▸ **Material provided**:

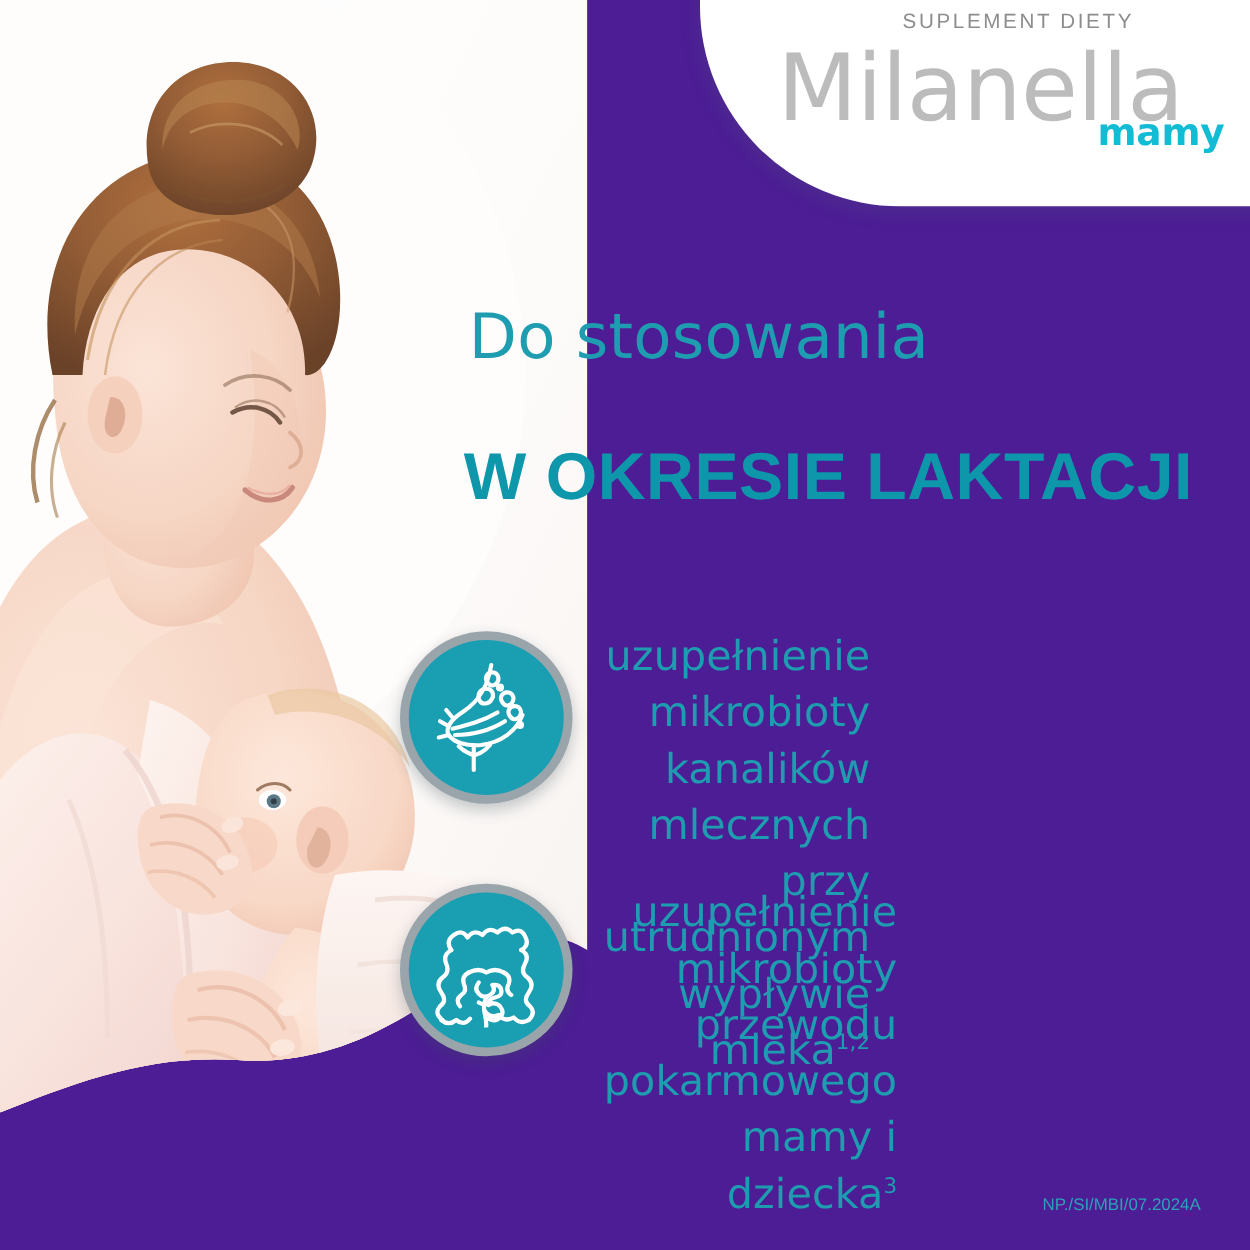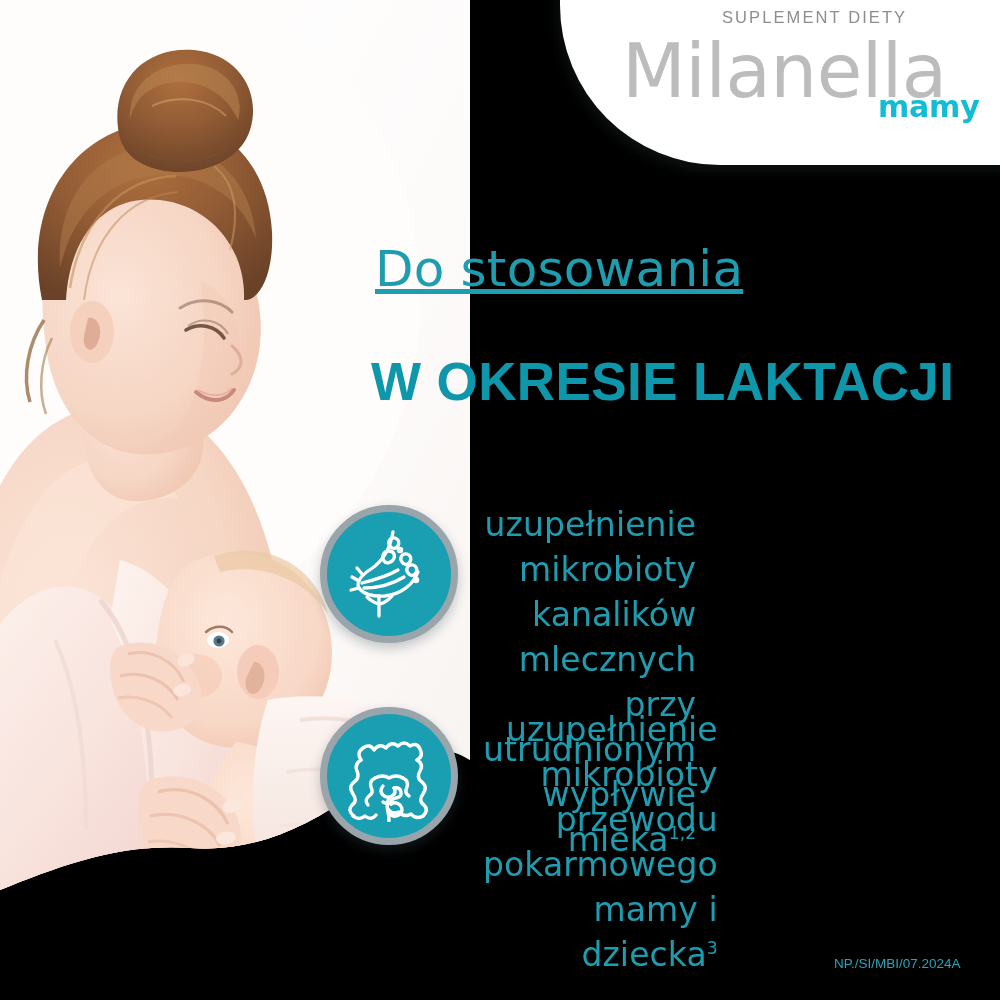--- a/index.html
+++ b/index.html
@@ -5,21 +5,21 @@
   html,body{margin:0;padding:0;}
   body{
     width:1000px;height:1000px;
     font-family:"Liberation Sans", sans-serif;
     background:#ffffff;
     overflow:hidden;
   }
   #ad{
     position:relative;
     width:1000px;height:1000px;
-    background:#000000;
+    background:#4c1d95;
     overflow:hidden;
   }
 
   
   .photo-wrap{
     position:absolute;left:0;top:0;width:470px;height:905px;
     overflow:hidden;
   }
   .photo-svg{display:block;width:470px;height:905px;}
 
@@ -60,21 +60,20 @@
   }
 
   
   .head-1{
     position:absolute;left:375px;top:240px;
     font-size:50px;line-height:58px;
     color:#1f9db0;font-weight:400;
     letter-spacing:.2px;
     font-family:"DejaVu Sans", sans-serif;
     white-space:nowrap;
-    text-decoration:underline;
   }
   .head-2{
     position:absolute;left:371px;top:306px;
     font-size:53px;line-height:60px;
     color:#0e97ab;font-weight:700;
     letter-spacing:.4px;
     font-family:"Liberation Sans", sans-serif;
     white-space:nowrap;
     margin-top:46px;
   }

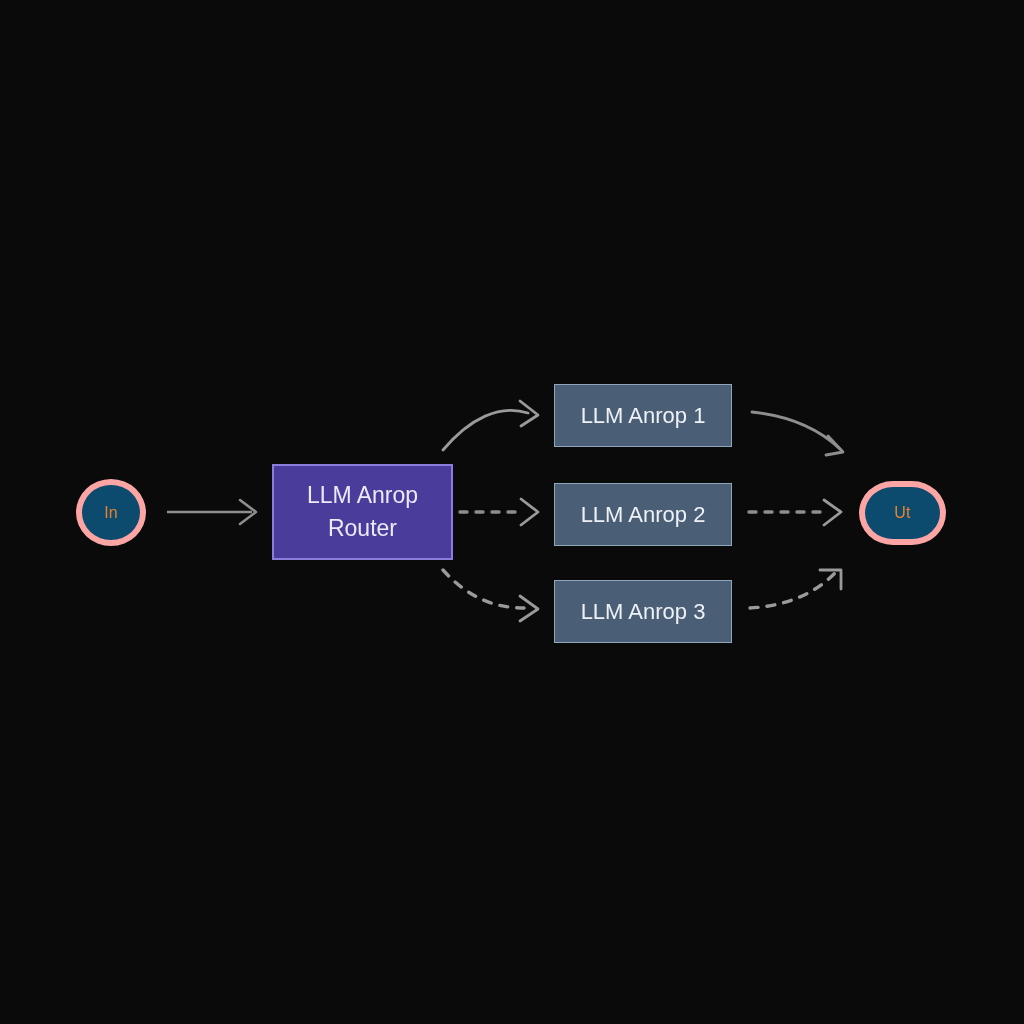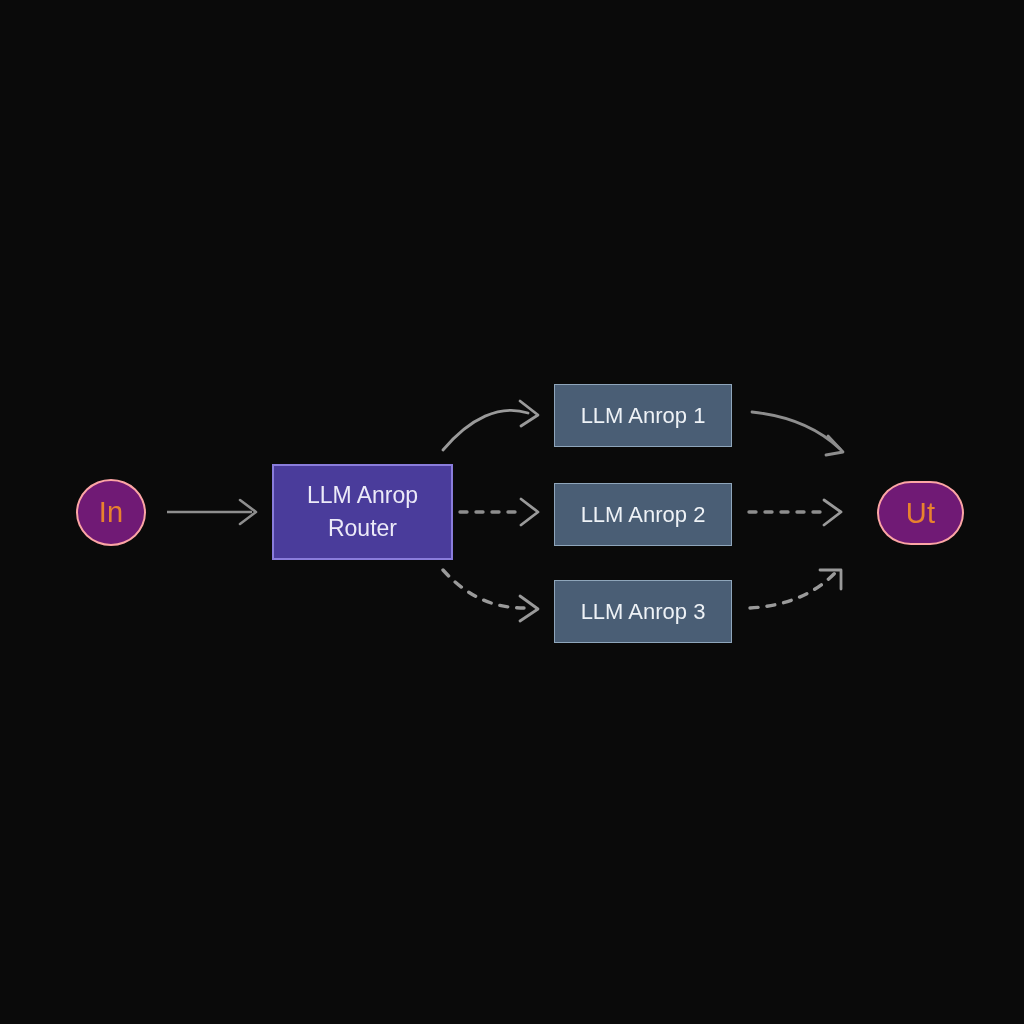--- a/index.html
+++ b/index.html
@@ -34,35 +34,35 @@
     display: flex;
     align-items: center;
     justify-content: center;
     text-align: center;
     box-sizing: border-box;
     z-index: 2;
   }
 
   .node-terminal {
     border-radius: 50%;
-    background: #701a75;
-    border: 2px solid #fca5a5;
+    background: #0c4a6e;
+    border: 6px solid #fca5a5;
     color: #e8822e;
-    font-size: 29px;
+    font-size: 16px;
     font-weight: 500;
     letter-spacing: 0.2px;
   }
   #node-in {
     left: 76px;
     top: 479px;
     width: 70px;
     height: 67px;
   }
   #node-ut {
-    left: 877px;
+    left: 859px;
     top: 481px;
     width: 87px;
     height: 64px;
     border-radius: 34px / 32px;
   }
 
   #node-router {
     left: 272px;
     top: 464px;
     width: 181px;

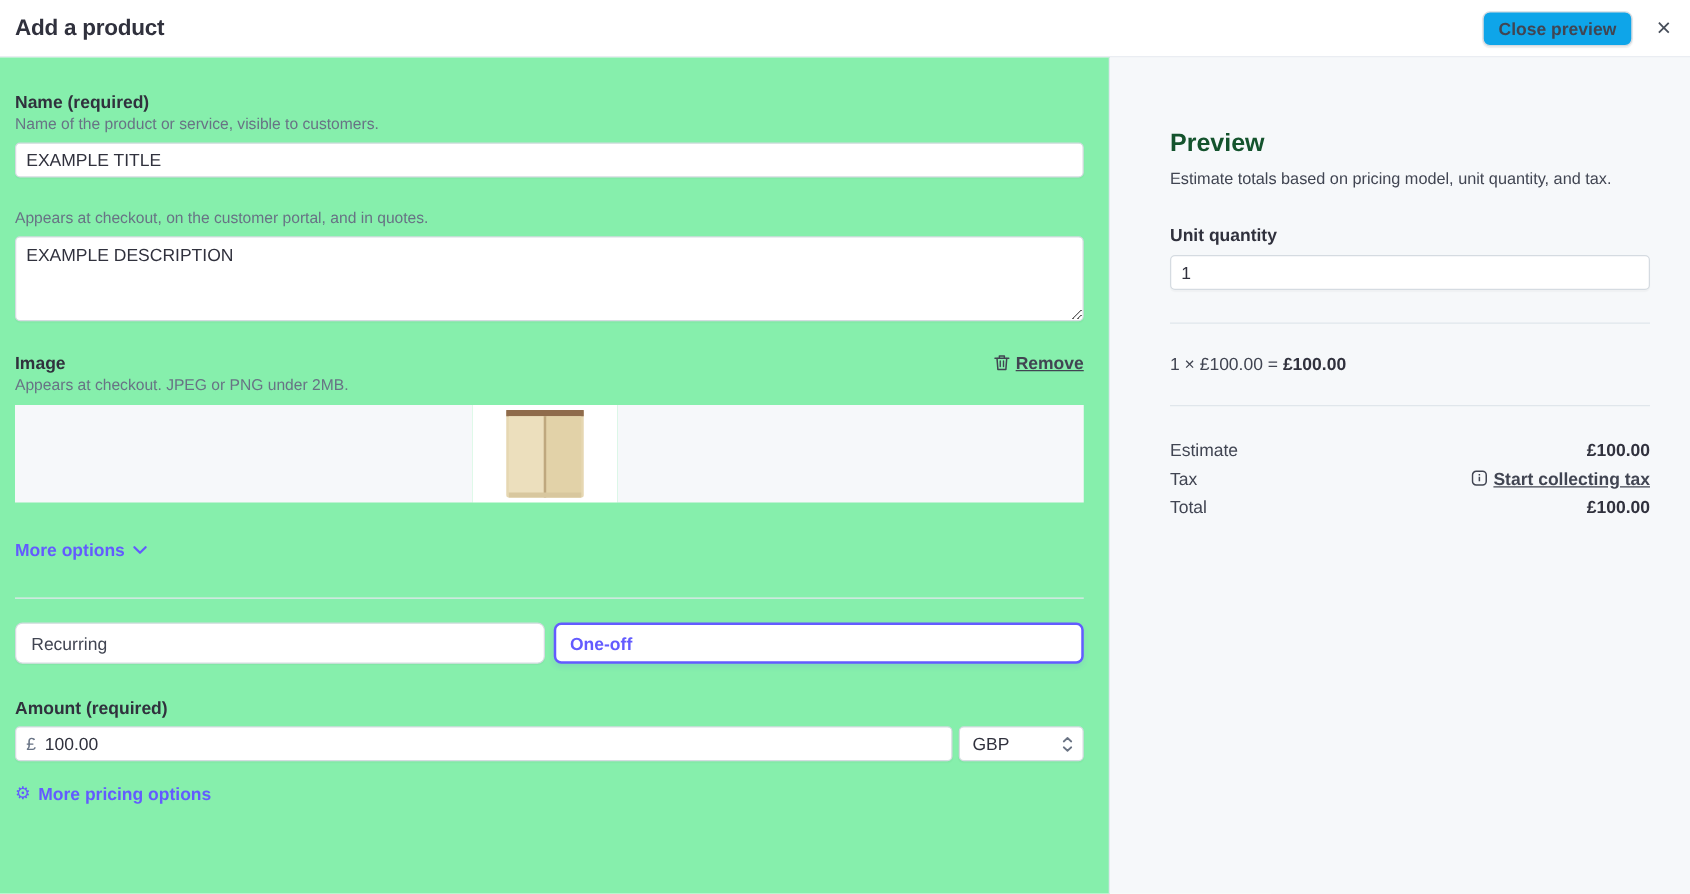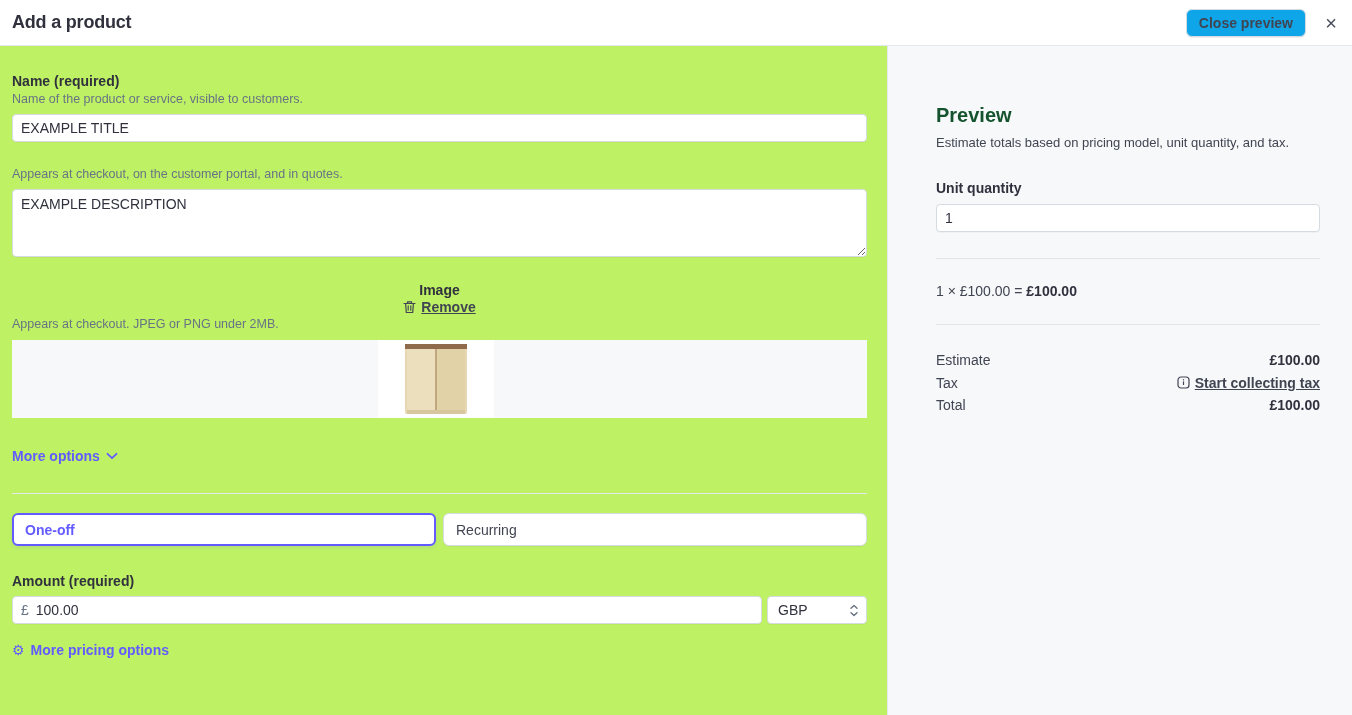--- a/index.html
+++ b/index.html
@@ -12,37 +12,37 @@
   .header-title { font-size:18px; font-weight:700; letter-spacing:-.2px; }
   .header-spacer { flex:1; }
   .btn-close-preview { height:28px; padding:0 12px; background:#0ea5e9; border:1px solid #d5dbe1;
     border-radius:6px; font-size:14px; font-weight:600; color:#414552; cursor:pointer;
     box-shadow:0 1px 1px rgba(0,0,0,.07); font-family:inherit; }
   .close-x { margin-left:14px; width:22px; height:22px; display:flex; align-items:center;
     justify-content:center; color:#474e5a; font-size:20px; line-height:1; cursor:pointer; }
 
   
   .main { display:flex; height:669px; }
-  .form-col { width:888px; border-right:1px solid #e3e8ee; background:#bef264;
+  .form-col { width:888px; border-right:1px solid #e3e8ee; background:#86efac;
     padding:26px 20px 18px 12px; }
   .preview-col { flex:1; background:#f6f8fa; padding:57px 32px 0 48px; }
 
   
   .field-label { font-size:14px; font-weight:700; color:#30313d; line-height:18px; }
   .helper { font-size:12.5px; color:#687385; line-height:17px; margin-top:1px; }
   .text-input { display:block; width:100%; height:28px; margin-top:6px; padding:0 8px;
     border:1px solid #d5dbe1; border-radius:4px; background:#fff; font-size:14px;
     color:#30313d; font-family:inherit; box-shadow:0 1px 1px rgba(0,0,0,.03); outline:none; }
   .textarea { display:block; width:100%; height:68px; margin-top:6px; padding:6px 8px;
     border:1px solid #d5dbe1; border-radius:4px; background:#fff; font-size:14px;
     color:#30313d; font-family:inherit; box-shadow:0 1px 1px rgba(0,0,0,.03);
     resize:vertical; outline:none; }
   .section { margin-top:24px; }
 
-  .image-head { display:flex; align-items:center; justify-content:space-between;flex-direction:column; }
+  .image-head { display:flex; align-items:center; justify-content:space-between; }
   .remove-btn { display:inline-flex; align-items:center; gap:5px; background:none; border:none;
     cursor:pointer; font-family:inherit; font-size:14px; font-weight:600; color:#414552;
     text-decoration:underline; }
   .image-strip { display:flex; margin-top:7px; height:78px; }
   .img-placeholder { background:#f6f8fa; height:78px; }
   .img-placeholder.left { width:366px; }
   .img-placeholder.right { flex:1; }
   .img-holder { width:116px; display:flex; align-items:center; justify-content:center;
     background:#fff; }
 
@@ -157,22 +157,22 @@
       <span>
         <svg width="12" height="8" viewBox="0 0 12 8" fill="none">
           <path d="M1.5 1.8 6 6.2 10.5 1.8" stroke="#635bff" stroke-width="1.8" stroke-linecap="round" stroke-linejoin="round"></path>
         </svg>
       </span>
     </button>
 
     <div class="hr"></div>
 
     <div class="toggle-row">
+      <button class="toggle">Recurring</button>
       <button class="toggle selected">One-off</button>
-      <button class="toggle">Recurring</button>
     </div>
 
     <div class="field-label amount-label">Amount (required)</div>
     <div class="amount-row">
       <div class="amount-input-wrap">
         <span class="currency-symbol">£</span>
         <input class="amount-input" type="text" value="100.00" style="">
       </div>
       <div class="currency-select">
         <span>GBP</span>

▸ **Work required**: Leaving out the pictures, reproduce the whole listing above exactly.

▸ **Result**:
--- a/index.html
+++ b/index.html
@@ -5,21 +5,21 @@
   html,body{margin:0;padding:0;}
   body{
     width:1000px;height:1000px;
     font-family:"Liberation Sans", sans-serif;
     background:#ffffff;
     overflow:hidden;
   }
   #ad{
     position:relative;
     width:1000px;height:1000px;
-    background:#000000;
+    background:#4c1d95;
     overflow:hidden;
   }
 
   
   .photo-wrap{
     position:absolute;left:0;top:0;width:470px;height:905px;
     overflow:hidden;
   }
   .photo-svg{display:block;width:470px;height:905px;}
 
@@ -60,21 +60,20 @@
   }
 
   
   .head-1{
     position:absolute;left:375px;top:240px;
     font-size:50px;line-height:58px;
     color:#1f9db0;font-weight:400;
     letter-spacing:.2px;
     font-family:"DejaVu Sans", sans-serif;
     white-space:nowrap;
-    text-decoration:underline;
   }
   .head-2{
     position:absolute;left:371px;top:306px;
     font-size:53px;line-height:60px;
     color:#0e97ab;font-weight:700;
     letter-spacing:.4px;
     font-family:"Liberation Sans", sans-serif;
     white-space:nowrap;
     margin-top:46px;
   }

--- a/index.html
+++ b/index.html
@@ -34,35 +34,35 @@
     display: flex;
     align-items: center;
     justify-content: center;
     text-align: center;
     box-sizing: border-box;
     z-index: 2;
   }
 
   .node-terminal {
     border-radius: 50%;
-    background: #701a75;
-    border: 2px solid #fca5a5;
+    background: #0c4a6e;
+    border: 6px solid #fca5a5;
     color: #e8822e;
-    font-size: 29px;
+    font-size: 16px;
     font-weight: 500;
     letter-spacing: 0.2px;
   }
   #node-in {
     left: 76px;
     top: 479px;
     width: 70px;
     height: 67px;
   }
   #node-ut {
-    left: 877px;
+    left: 859px;
     top: 481px;
     width: 87px;
     height: 64px;
     border-radius: 34px / 32px;
   }
 
   #node-router {
     left: 272px;
     top: 464px;
     width: 181px;

--- a/index.html
+++ b/index.html
@@ -12,37 +12,37 @@
   .header-title { font-size:18px; font-weight:700; letter-spacing:-.2px; }
   .header-spacer { flex:1; }
   .btn-close-preview { height:28px; padding:0 12px; background:#0ea5e9; border:1px solid #d5dbe1;
     border-radius:6px; font-size:14px; font-weight:600; color:#414552; cursor:pointer;
     box-shadow:0 1px 1px rgba(0,0,0,.07); font-family:inherit; }
   .close-x { margin-left:14px; width:22px; height:22px; display:flex; align-items:center;
     justify-content:center; color:#474e5a; font-size:20px; line-height:1; cursor:pointer; }
 
   
   .main { display:flex; height:669px; }
-  .form-col { width:888px; border-right:1px solid #e3e8ee; background:#bef264;
+  .form-col { width:888px; border-right:1px solid #e3e8ee; background:#86efac;
     padding:26px 20px 18px 12px; }
   .preview-col { flex:1; background:#f6f8fa; padding:57px 32px 0 48px; }
 
   
   .field-label { font-size:14px; font-weight:700; color:#30313d; line-height:18px; }
   .helper { font-size:12.5px; color:#687385; line-height:17px; margin-top:1px; }
   .text-input { display:block; width:100%; height:28px; margin-top:6px; padding:0 8px;
     border:1px solid #d5dbe1; border-radius:4px; background:#fff; font-size:14px;
     color:#30313d; font-family:inherit; box-shadow:0 1px 1px rgba(0,0,0,.03); outline:none; }
   .textarea { display:block; width:100%; height:68px; margin-top:6px; padding:6px 8px;
     border:1px solid #d5dbe1; border-radius:4px; background:#fff; font-size:14px;
     color:#30313d; font-family:inherit; box-shadow:0 1px 1px rgba(0,0,0,.03);
     resize:vertical; outline:none; }
   .section { margin-top:24px; }
 
-  .image-head { display:flex; align-items:center; justify-content:space-between;flex-direction:column; }
+  .image-head { display:flex; align-items:center; justify-content:space-between; }
   .remove-btn { display:inline-flex; align-items:center; gap:5px; background:none; border:none;
     cursor:pointer; font-family:inherit; font-size:14px; font-weight:600; color:#414552;
     text-decoration:underline; }
   .image-strip { display:flex; margin-top:7px; height:78px; }
   .img-placeholder { background:#f6f8fa; height:78px; }
   .img-placeholder.left { width:366px; }
   .img-placeholder.right { flex:1; }
   .img-holder { width:116px; display:flex; align-items:center; justify-content:center;
     background:#fff; }
 
@@ -157,22 +157,22 @@
       <span>
         <svg width="12" height="8" viewBox="0 0 12 8" fill="none">
           <path d="M1.5 1.8 6 6.2 10.5 1.8" stroke="#635bff" stroke-width="1.8" stroke-linecap="round" stroke-linejoin="round"></path>
         </svg>
       </span>
     </button>
 
     <div class="hr"></div>
 
     <div class="toggle-row">
+      <button class="toggle">Recurring</button>
       <button class="toggle selected">One-off</button>
-      <button class="toggle">Recurring</button>
     </div>
 
     <div class="field-label amount-label">Amount (required)</div>
     <div class="amount-row">
       <div class="amount-input-wrap">
         <span class="currency-symbol">£</span>
         <input class="amount-input" type="text" value="100.00" style="">
       </div>
       <div class="currency-select">
         <span>GBP</span>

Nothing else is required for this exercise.